Sunday, August 03, 2008

Clara

If there is any more proof needed of the singularly vital thread that runs through all of Roberto Bolano's fiction, a thread that is symbolic of his entire oeuvre, then this short story Clara, published here is representative of that. This very short story, translated by perhaps his best translator Chris Andrews, conveys the same now so familiar Bolanesque theme of loss, the loss not only of innocence but of youth, not only of ambition but the certain loss of hope and the bitter realization of the impending certainty of death and the helpless surrender to that.

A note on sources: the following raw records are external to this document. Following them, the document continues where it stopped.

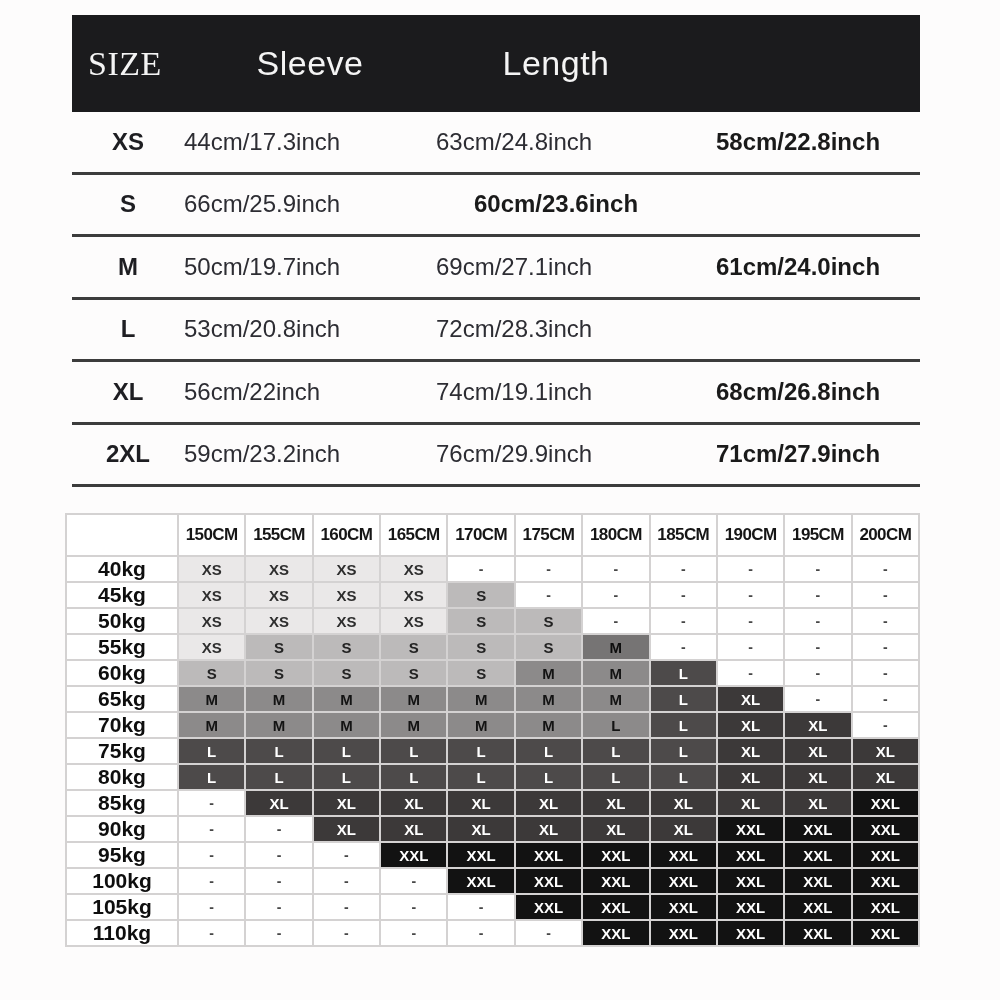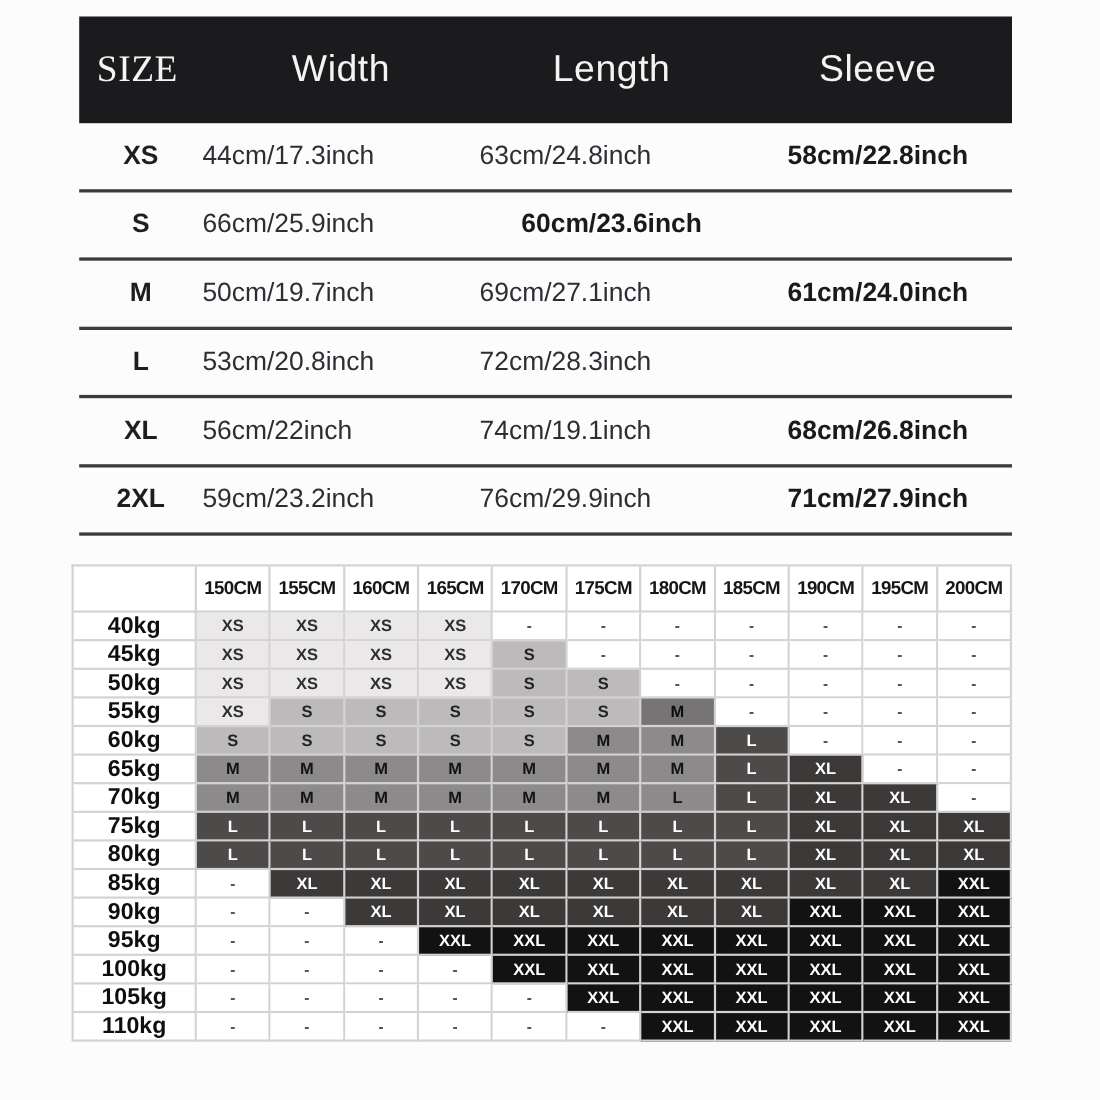--- a/index.html
+++ b/index.html
@@ -56,23 +56,22 @@
   .mdash{font-size:14px;font-weight:bold;}
 </style>
 </head>
 <body>
 
 <div class="page">
 
   <div class="top-table">
     <div class="hdr">
       <div class="h0">SIZE</div>
-      <div class="hc">Width</div>
+      <div class="hc">Sleeve</div>
       <div class="hc">Length</div>
-      <div class="hc">Sleeve</div>
     </div>
     <div id="size-rows">
         <div class="size-row">
           <div class="c0">XS</div>
           <div class="c1">44cm/17.3inch</div>
           <div class="c2">63cm/24.8inch</div>
           <div class="c3">58cm/22.8inch</div>
         </div>
         <div class="size-row">
           <div class="c0">S</div>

This is certainly not the best Bolano short story but not the worst too. Here, in this short piece, the concerns of his fiction and feeling find expression for in this microcosmic world we find love and betrayal, youth and disease, happiness and madness, travel and desperation and the ever hanging shadow of the realities of daily life, which are coincidences, lies, love and shame. Travel and immigration, solitude and exile, poetry, fact and fiction all merge together. The essential quality of this story lies in the narrator's brutal honesty but most of his narrators do not usually present themselves favourably, a vital feature of his fiction.

Clara has the usual qualities of the Bolano female, beautiful or pretty to begin with, adventurous and funny, idealistic and a little reckless, artistic without talent, a pseudo-poet and a bad painter, a reader of poetry or philosophy or classics ( depending on taste) usually though not always in love, romantic, sometimes penniless, usually jobless, strained and pained, haunted by dreams, betrayed sometimes, occasionally used. The Bolano woman steeps down and down quickly, loses beauty and wit, turns fat and bulimic, writes long love letters ( "Clara and I were writing to each other. Her letters were brief. Hi, how are you, it’s raining, I love you, bye. At first, those letters scared me. It’s all over, I thought. Nevertheless, after inspecting them more carefully, I reached the conclusion that her epistolary concision was motivated by a desire to avoid grammatical errors") when she is not in love and sometimes takes her own life. She either marries a pscychopathic poet or a poet who becomes a fascist. The end is usually alone.

Almost all the characters (with the usual exceptions) in Bolano's world are dilettantes, some good, shady, innocent and romantic, melancholic and funny, hopeless and a little crazed. Some of them travel savagely and some are savaged by travel. Occasionally during these travels, one of them meets a Clara.